Case in Point. One weekend I did updates on my domain controllers and exchange servers. My OS HD filled up on my exchange DB server (not CAS if you're familiar.) It crashed. I chose to rebuild the C:, but accidentally chose two of the DB drives. Immediately wiped and lost historical email of 2k employees out of 4k.
I literally did not bat an eye. I was frustrated, but absolutely knew i could get it back up. 8 hours of restoring drives and 4 hours of remounting databases later and everybody had every single email back.
This post was edited on 6/26/14 at 9:58 am
Posted on 6/26/14 at 9:59 am to CAD703X
quote:
convenient that the 2% are all the ones subpoenaed by congress.
NOT A frickING SMIDGEN !!!!
Posted on 6/26/14 at 10:05 am to 3nOut
What's funny - the IRS is claiming they did not have the budget necessary for a better backup system - an estimated cost of anywhere from $10-$30 million. BUT they handed out $100 million in employee bonuses last year.
Posted on 6/26/14 at 10:09 am to jdd48
quote:
What's funny - the IRS is claiming they did not have the budget necessary for a better backup system - an estimated cost of anywhere from $10-$30 million.
Absurd
Posted on 6/26/14 at 10:17 am to 3nOut
quote:
to answer as a former exchange administrator for a state gov agency their answer is entirely unacceptable.
from the horses mouth
Posted on 6/26/14 at 10:18 am to jdd48
quote:
the IRS is claiming they did not have the budget necessary for a better backup system - an estimated cost of anywhere from $10-$30 million. BUT they handed out $100 million in employee bonuses last year.
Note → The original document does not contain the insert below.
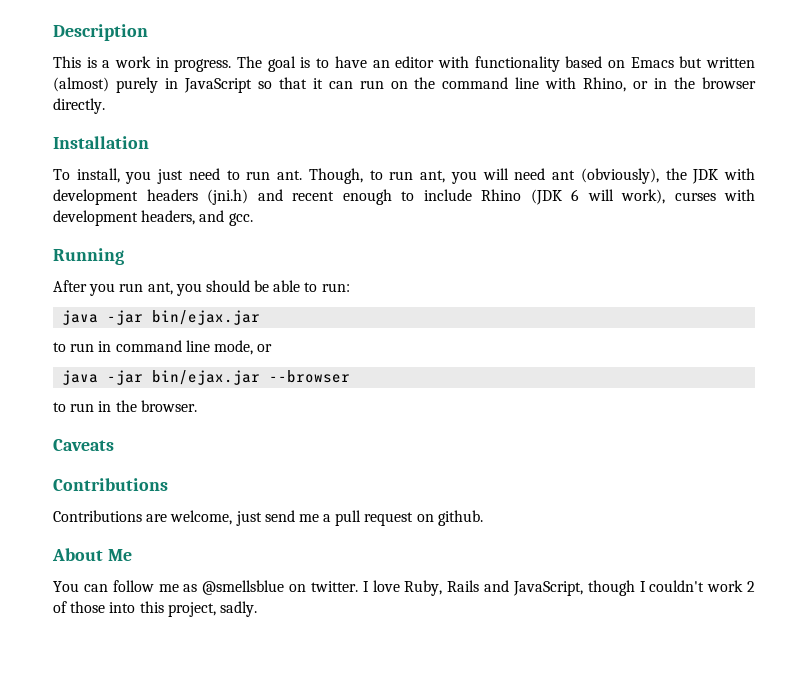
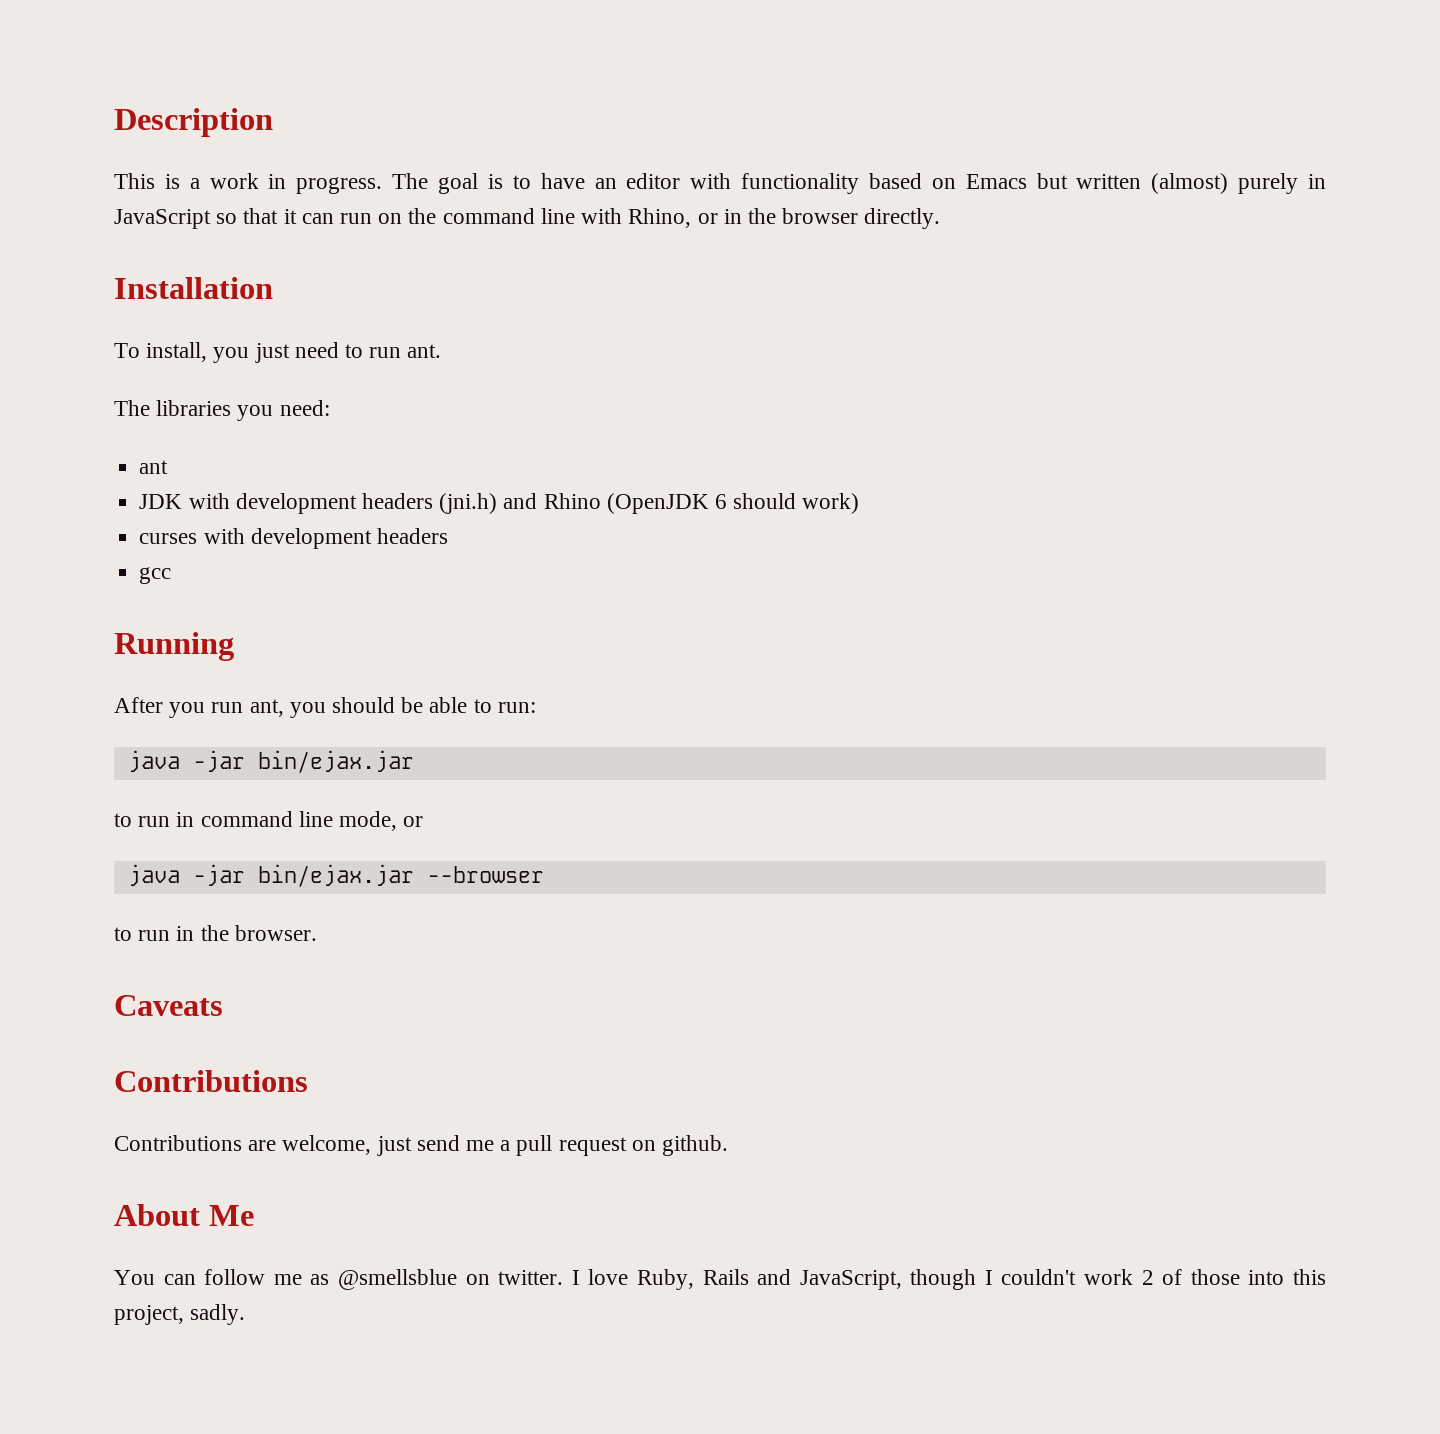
[308,168,546,184] Though, to run ant, you will need -> [114,400,330,421] // The libraries you need: //
[580,168,687,184] (obviously), the -> (169, 467) //
[292,189,755,205] [53,210,253,226] recent enough to include Rhino (JDK 6 will work), curses with development headers, and gcc. -> [543,493,860,514] [139,528,448,549] [139,567,172,584] Rhino (OpenJDK 6 should work) // curses with development headers // gcc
You forgot about it probably costing them $20 million in printing costs to do the print and file method.
Posted on 7/21/14 at 2:09 pm to CAD703X
more computers crashing! MORE MORE MORE!
its a witch hunt i tell you
quote:
IRS Deputy Associate Chief Counsel Thomas Kane said in transcribed congressional testimony that more IRS officials experienced computer crashes, bringing the total number of crash victims to “less than 20,” and also said that the agency does not know if the lost emails are still backed up somewhere.
The new round of computer crash victims includes David Fish, who routinely corresponded with Lois Lerner, as well as Lerner subordinate Andy Megosh, Lerner’s technical adviser Justin Lowe, and Cincinnati-based agent Kimberly Kitchens
its a witch hunt i tell you
This post was edited on 7/21/14 at 2:10 pm
Posted on 7/21/14 at 2:54 pm to SG_Geaux
quote:
You forgot about it probably costing them $20 million in printing costs to do the print and file method.
It's pretty simple for why they want to do the print and file method. It removes the responsibility (and liability) from management to maintain the retention policy and passes the blame on to individuals.